= Redford Webster =

American politician

Redford Webster (June 18, 1761 – August 31, 1833) was an apothecary, town official, and state legislator in Boston, Massachusetts. He was a founding member of the American Antiquarian Society, and helped establish the Boston Library Society, and the Massachusetts Historical Society. He was born in Salisbury, Massachusetts, in 1761 to Hannah Wainwright and shopkeeper Grant Webster. In Boston ca. 1787-1805 he worked as "druggist, medicine," from offices "three doors below the Drawbridge, Ann Street." He had trained "with Mr. Daniel Scott, a druggist or apothecary, at the sign of the Leopard, at the south part of the town, the business being subsequently removed to Union Street. On the death of Mr. Scott, young Webster formed a c-opartnership with his widow, under the firm-name of Scott & Webster, and afterward pursued the business in his own name."
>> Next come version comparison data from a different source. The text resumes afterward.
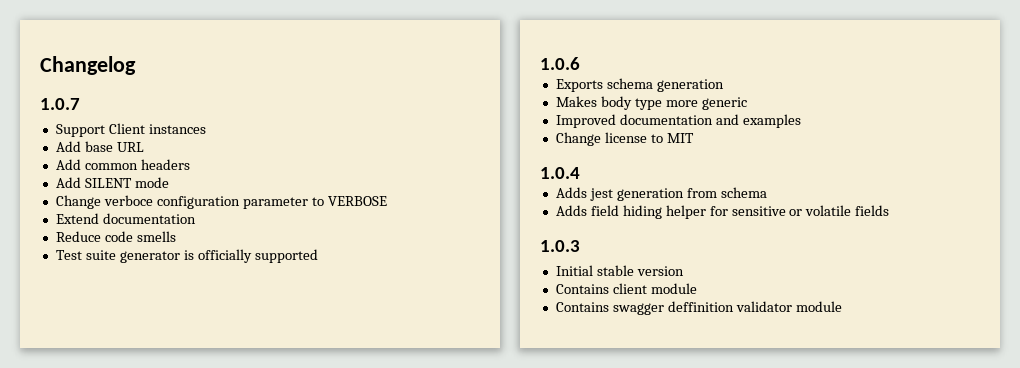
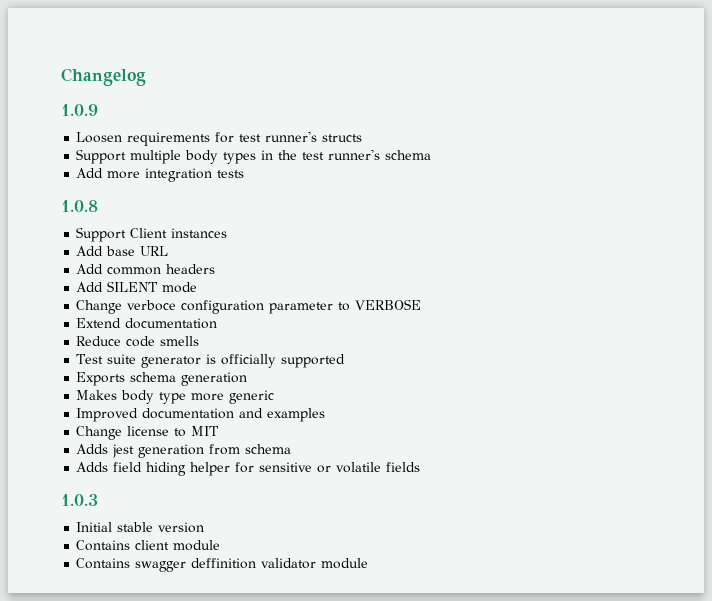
[40,98,80,110] 1.0.7 -> [61,104,98,116] [76,131,363,146] [76,149,432,164] [76,168,245,182] [61,200,98,212] 1.0.9 // Loosen requirements for test runner's structs // Support multiple body types in the test runner's schema // Add more integration tests // 1.0.8
[540,57,580,70] // 1.0.6 -> (346, 361) none
[540,167,580,179] // 1.0.4 -> (220, 431) none

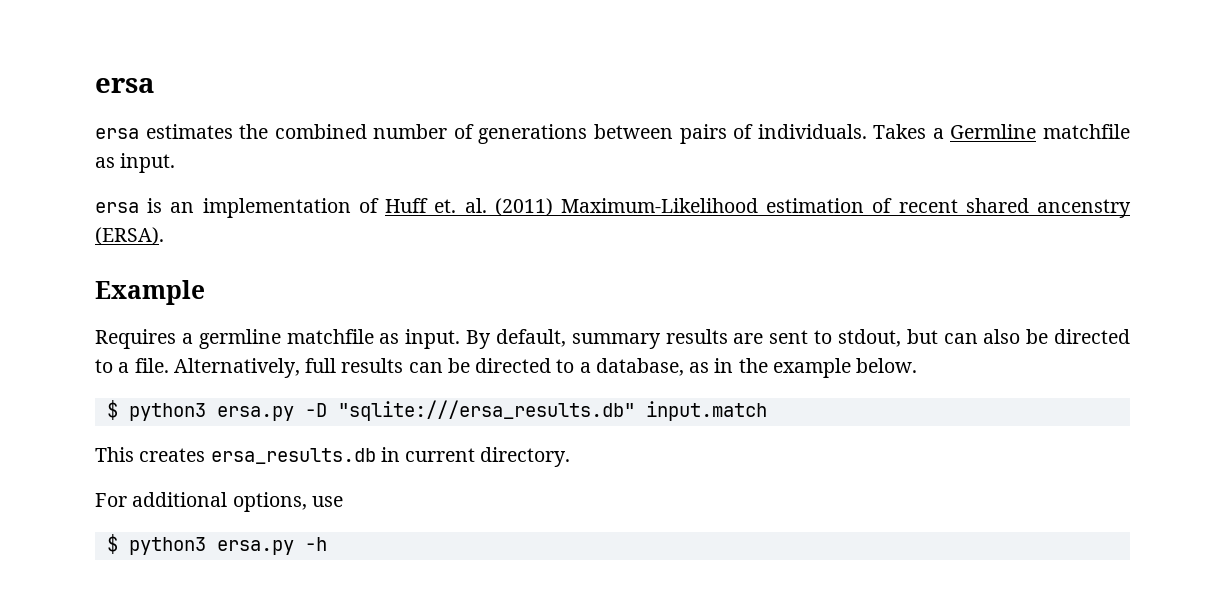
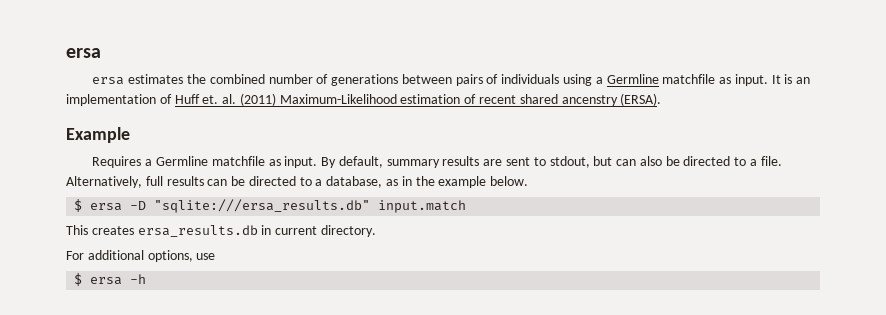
[757,124,1130,139] [95,153,176,173] [95,202,139,213] individuals. Takes a Germline matchfile as input. // ersa -> [501,74,781,86] individuals using a Germline matchfile as input. It
[198,329,281,349] germline -> [156,156,209,166] Germline
[128,403,294,421] python3 ersa.py -> [90,203,123,211] ersa
[128,537,294,555] python3 ersa.py -> [90,277,123,285] ersa

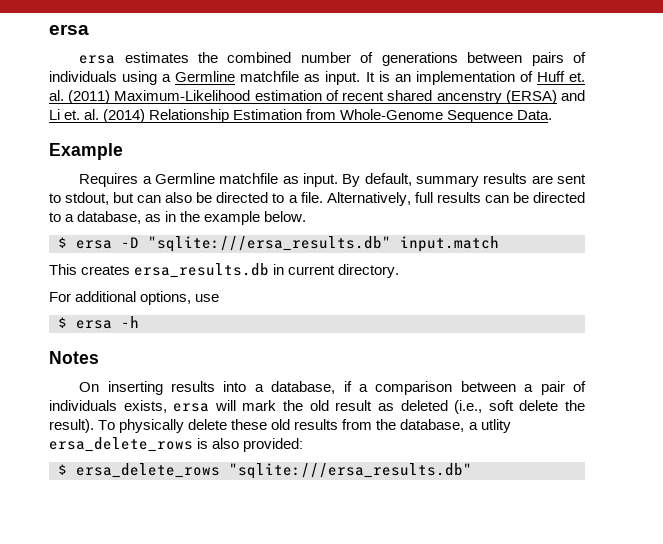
[620,93,662,106] (ERSA). -> [505,90,585,104] [49,109,553,123] (ERSA) and Li et. al. (2014) Relationship Estimation from Whole-Genome Sequence Data.
(147, 279) none -> [49,351,99,364] [79,381,586,395] [49,400,586,414] [49,419,511,433] [49,437,304,452] [58,463,472,479] // Notes // On inserting results into a database, if a comparison between a pair of individuals exists, ersa will mark the old result as deleted (i.e., soft delete the result). To physically delete these old results from the database, a utlity ersa_delete_rows is also provided: // $ ersa_delete_rows "sqlite:///ersa_results.db"

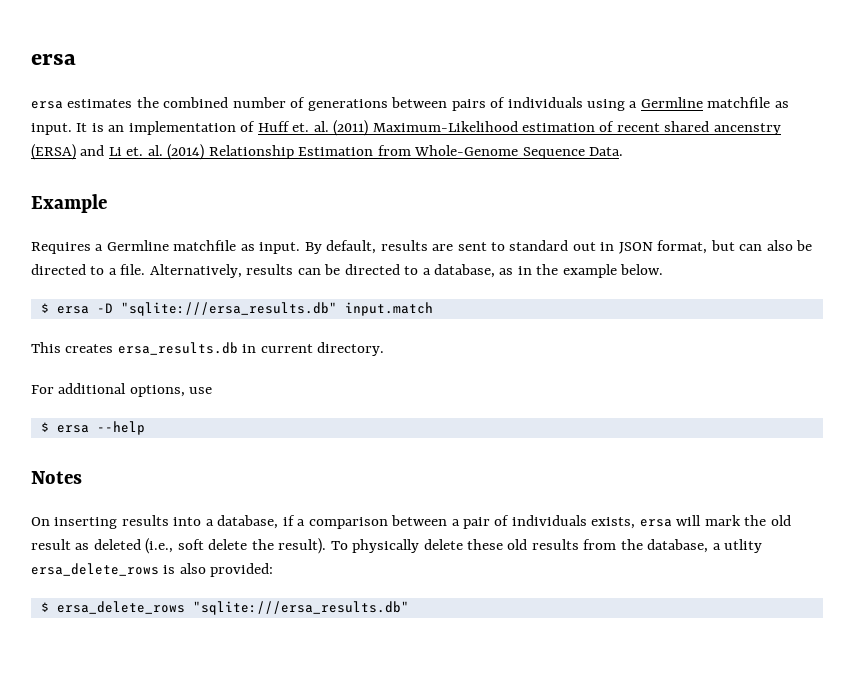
[415,175,479,187] summary -> (377, 247) none
[65,192,110,205] stdout, -> [509,240,708,254] standard out in JSON format,
[414,192,433,203] full -> (242, 271) none
[121,316,139,328] -h -> [96,421,145,435] --help

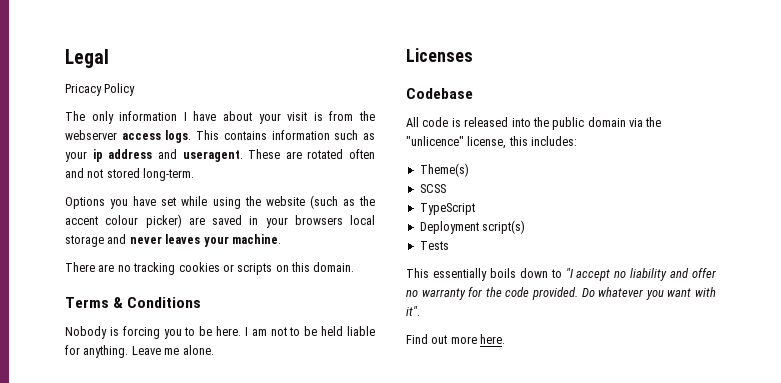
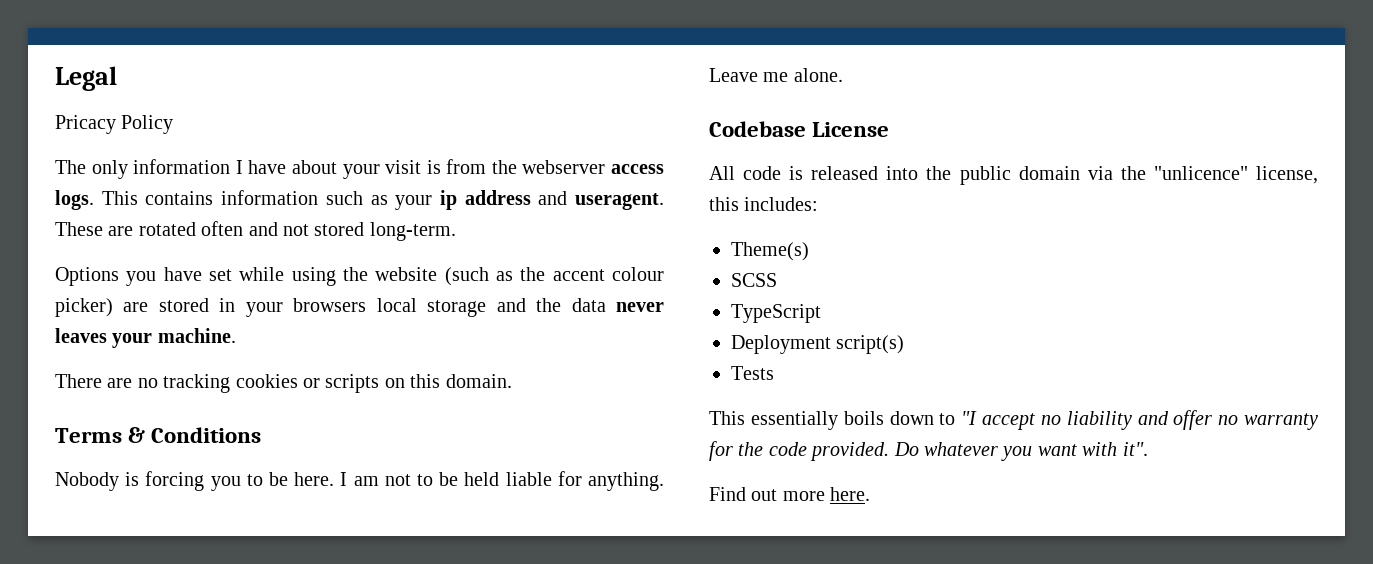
[212,215,242,225] saved -> [158,298,209,312] stored
(127, 239) none -> [536,298,606,312] the data
[406,48,473,62] // Licenses -> (843, 75) none
(473, 93) none -> [812,122,890,137] License

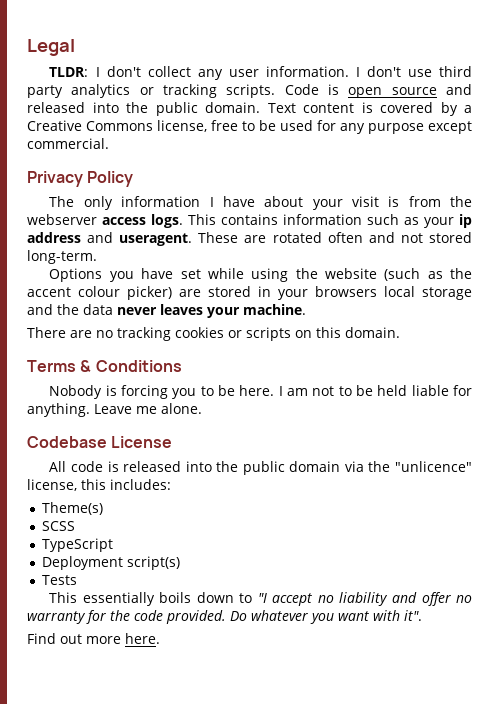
[55,115,116,134] Pricacy -> [49,66,472,80] [27,84,472,98] [27,102,472,116] [27,120,472,134] [27,138,109,149] [27,171,83,187] TLDR: I don't collect any user information. I don't use third party analytics or tracking scripts. Code is open source and released into the public domain. Text content is covered by a Creative Commons license, free to be used for any purpose except commercial. // Privacy

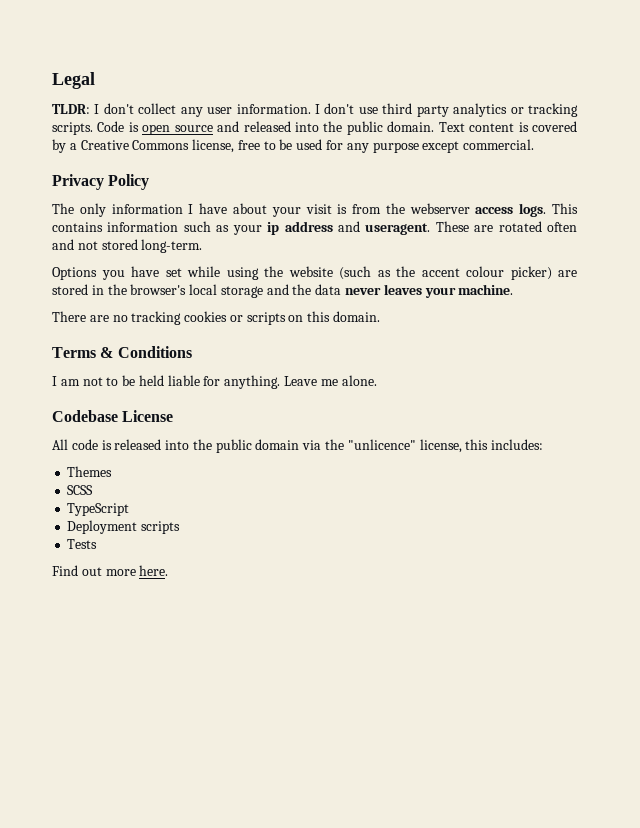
[278,286,377,300] your browsers -> [107,284,187,295] the browser's
[49,385,275,399] Nobody is forcing you to be here. -> (192, 352) none
[42,502,104,515] Theme(s) -> [67,466,113,477] Themes
[127,556,181,570] script(s) -> [141,521,181,534] scripts
[49,592,472,606] [27,610,422,624] // This essentially boils down to "I accept no liability and offer no warranty for the code provided. Do whatever you want with it". -> (98, 544) none

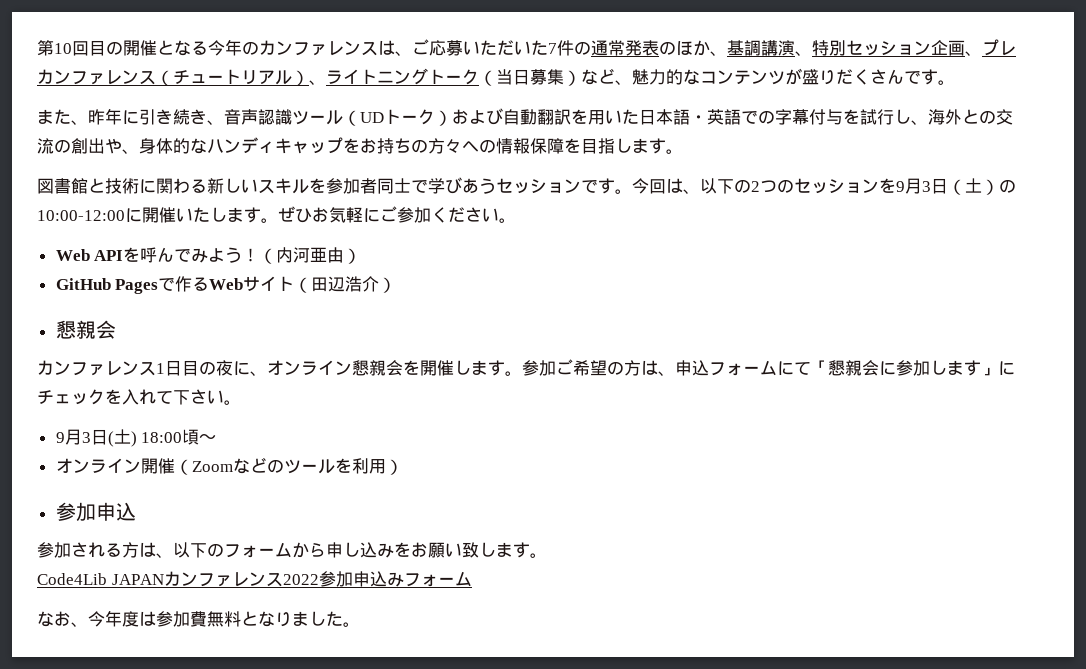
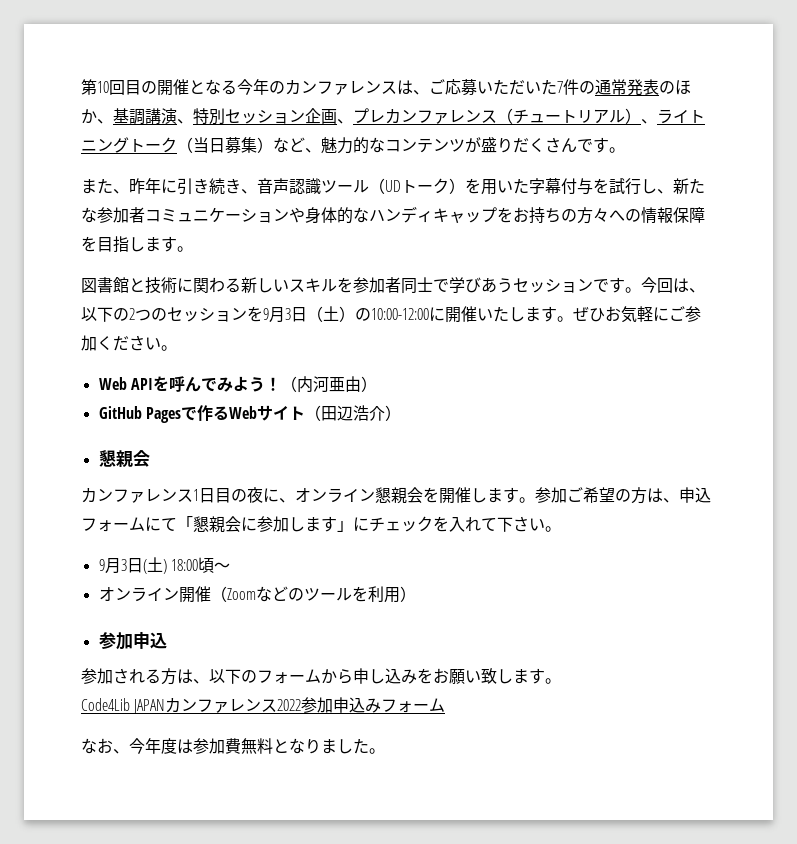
[452,108,775,125] および自動翻訳を用いた日本語・英語での -> [465,178,529,195] を用いた
[928,109,1013,125] [37,138,139,154] 海外との交流の創出や、 -> [673,178,705,194] [81,207,305,223] 新たな参加者コミュニケーションや

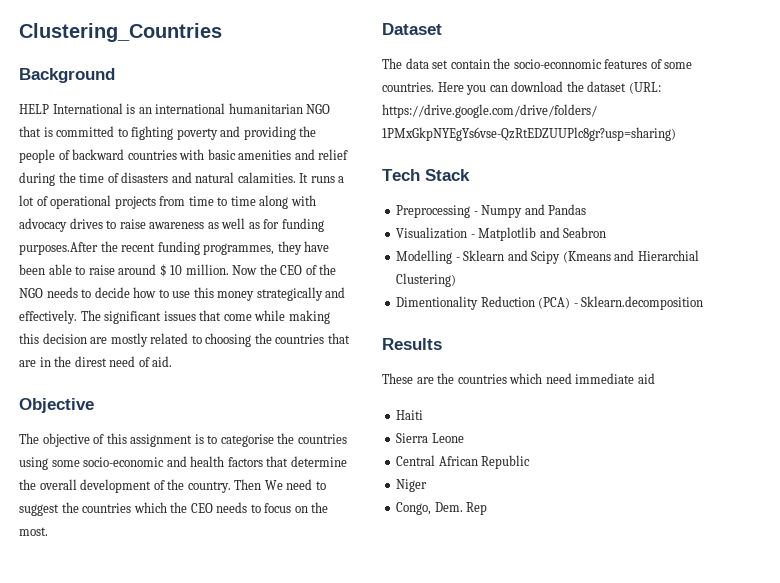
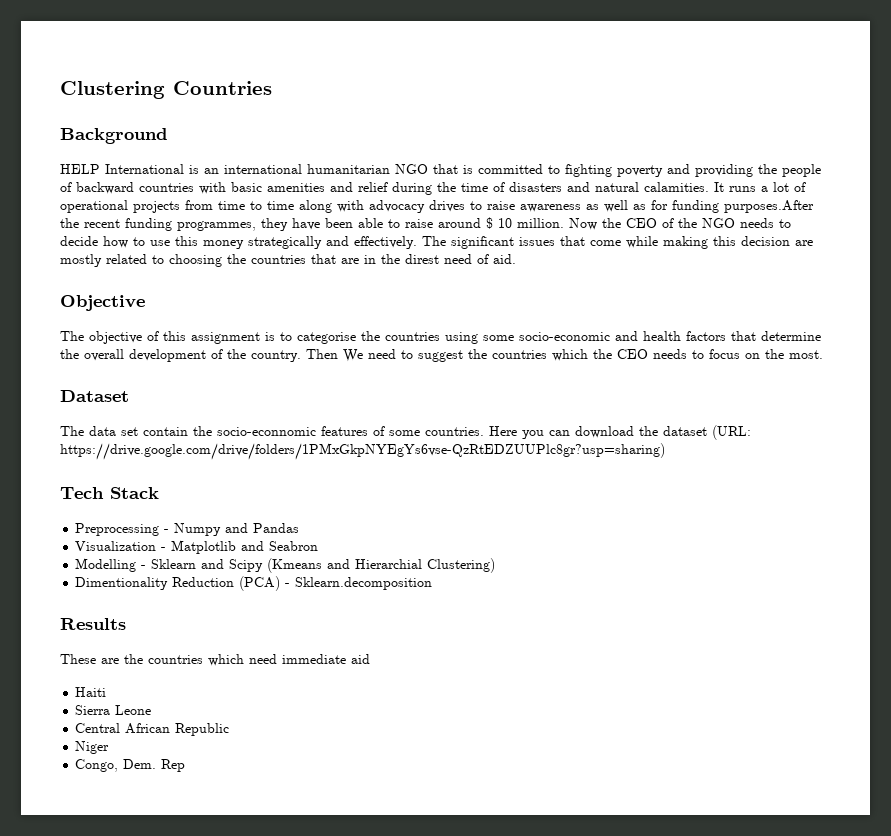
[19,23,222,42] Clustering_Countries -> [60,81,272,99] Clustering Countries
From 1792 Webster was active in the Massachusetts Historical Society, serving as one of the founding incorporators in 1794, and Cabinet-Keeper 1810-1833. He was treasurer and trustee of the Boston Library Society 1792-1829. In 1810 he was elected a Fellow of the American Academy of Arts and Sciences. He served as a Boston town official in the capacity of Overseer of the Poor ca.1810-ca.1821. Along with 27 others, he incorporated the American Antiquarian Society in 1812. Webster represented Boston in the Massachusetts General Court, 1831-1832.

Around 1830, Chester Harding painted a portrait of Webster, now in the collection of the Massachusetts Historical Society. In 1787 he married Hannah White; children included the notorious John White Webster (1793–1850).

== Legacy ==

"The town of Redford, in Clinton County, in the north-east corner of the State of New York, was named for him."

== Works ==
- Committee on the Subject of Pauperism and a House of Industry (1821). "Report of the Committee on the Subject of Pauperism and a House of Industry in the town of Boston"
- "Selections from the Chronicle of Boston and from the Book of Retrospections & Anticipations" (1822)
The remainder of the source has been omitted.